A strong case can be made that the administrations of both the current and former presidents, in important ways, transgressed constitutional limits and violated traditional norms. Which one was worse is subject to debate, but neither has ended democracy.

Trump has cynically denied that he lost the 2020 election and has bullied many Republicans into echoing his claims. Dozens of congressional Democrats voted to reject electoral votes cast for Republicans in the 2004 and 2016 elections, and few, if any, Democrats have confessed error about participating in the Russia collusion hoax, which was intended to delegitimize a legitimately elected president.

Actually, to say that electoral democracy is at risk seems overwrought in a year that, as The Economist notes, will be "the biggest election year in history." India and the United States, the world's two largest democracies, are holding general elections. Among populous nations, Bangladesh has already voted, Indonesia and Pakistan will soon, and Mexico, Russia and Britain will follow.

Altogether, elections will be held in 70-some nations with more than 4 billion people — a majority of the world's people. And if some of these elections are rigged or perfunctory — see Vladimir Putin's Russia — it is still notable that authoritarian rulers consider it worth the trouble to go through the motions of at least imitating electoral democracy.

Of course all is not well with the operation of electoral democracy, even where it has long been established, in the Anglosphere. Both of the two oldest political parties in the world — America's Democrats and Britain's Conservatives — are facing defeat.

Current polling shows Biden to be trailing Trump, and Democrats could lose their 51-49 Senate majority and fail to regain the House majority they narrowly lost in 2022. This wouldn't be the first setback the Democratic Party has suffered since it was founded in 1828 — 196 years ago! — to elect Andrew Jackson. But it's one it might have avoided if it does not renominate, as it seems certain to do, an 81-year-old incumbent vulnerable for sparking inflation and opening the southern border.
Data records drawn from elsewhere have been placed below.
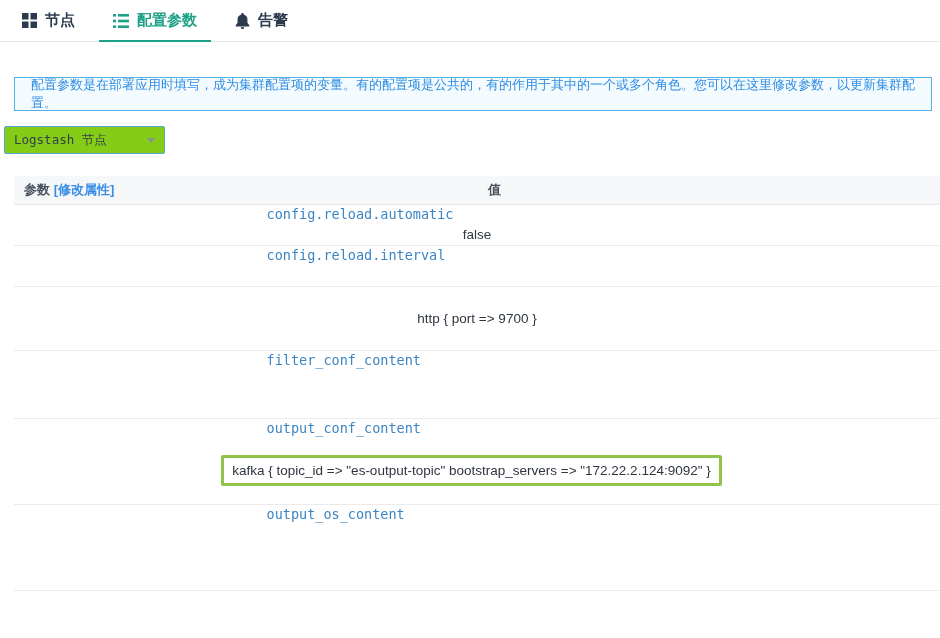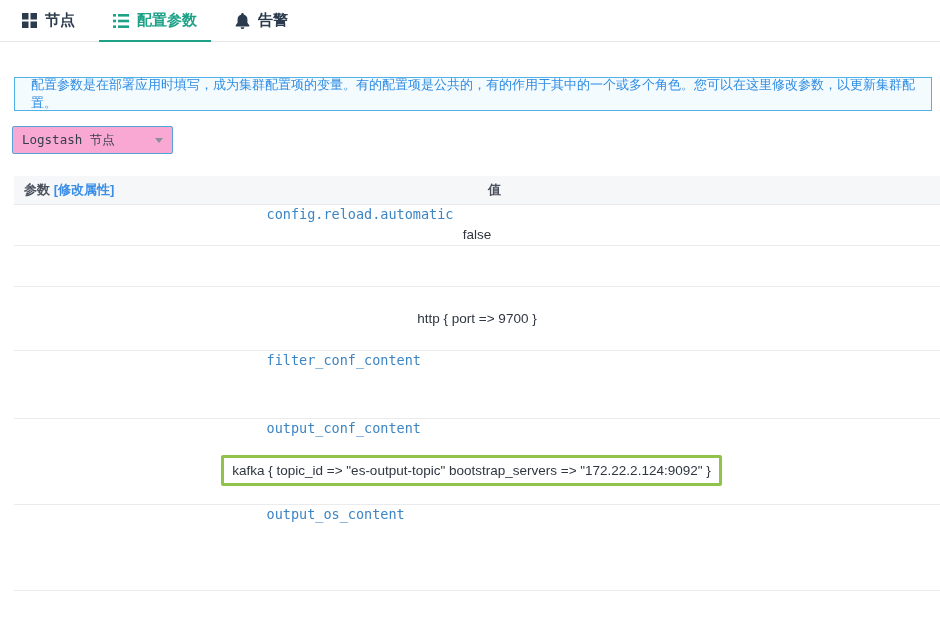--- a/index.html
+++ b/index.html
@@ -23,8 +23,8 @@
     padding:0 16px; font-size:13px; color:var(--banner-text);font-family:Liberation Serif, serif; }
 
   
-  .selector { margin:15px 0 0 12px; width:161px; height:28px; border:1px solid #55a6d8;
-    border-radius:2px; background:#f9a8d4; display:flex; align-items:center;
+  .selector { margin:15px 0 0 4px; width:161px; height:28px; border:1px solid #55a6d8;
+    border-radius:2px; background:#84cc16; display:flex; align-items:center;
     justify-content:space-between; padding:0 9px; cursor:pointer; }
   .selector .sel-value { font-family:"DejaVu Sans Mono","Liberation Mono",monospace;
     font-size:12.5px; color:#35404d; }

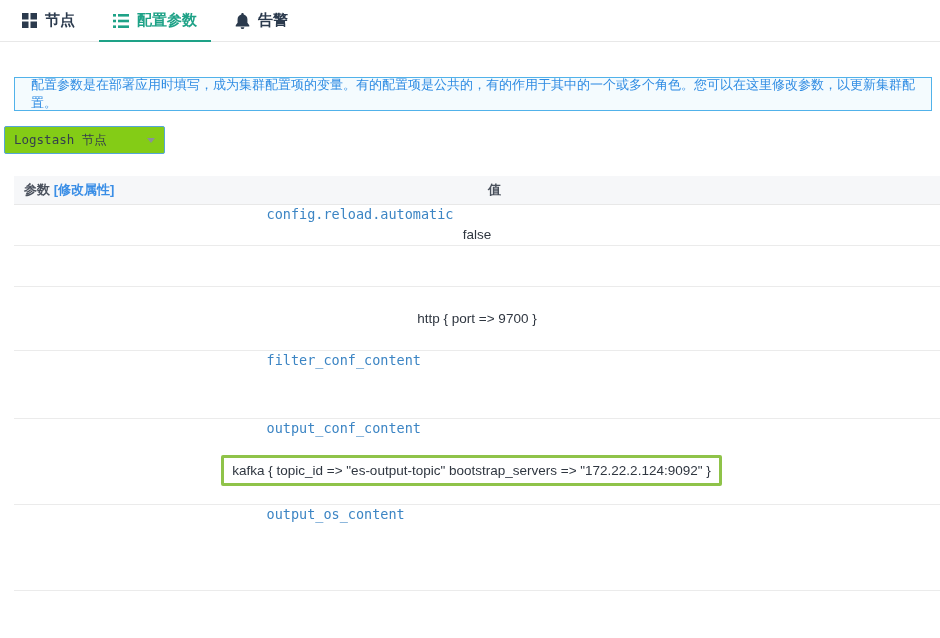--- a/index.html
+++ b/index.html
@@ -113,6 +113,9 @@
   </div>
 
   <div class="trow" style="height: 41px;">
+    <div class="c1">
+      <a class="param-link">config.reload.interval</a>
+    </div>
   </div>
 
   <div class="trow" style="height: 64px;">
In Britain, the Conservative party, in 14 years with a majority in the House of Commons, has produced no fewer than five prime ministers — and policy fiascos that leave it far behind in the polls. But despite similar repudiations, it has been Britain's most winning party since it was founded by Benjamin Disraeli in 1846.

One problem these two parties have had recently is in selecting leaders capable of winning general elections and governing effectively once in office. Democratic and Republican national conventions go back to 1832 and 1856, but the parties' current processes of selection in combinations of primary elections and caucuses go back only to 1972.

The constant flux in primary scheduling and the continued prominence of certain states — I've never been able to find the provision in the Constitution that says Iowa and New Hampshire vote first — have left the presidential selection process as the weakest part of our political system.

This year, it has seemed to give voters little choice, with two nominees both careless of democratic norms. Biden has no effective competition for the Democratic nomination, and the series of mostly specious indictments of Trump, starting last March, have propelled him far ahead of his serious competitors, Ron DeSantis and Nikki Haley.

That doesn't leave democracy at deadly risk. But modern electoral democracy, in this year of a record number of elections, is not operating optimally in the nation where it started some two centuries ago.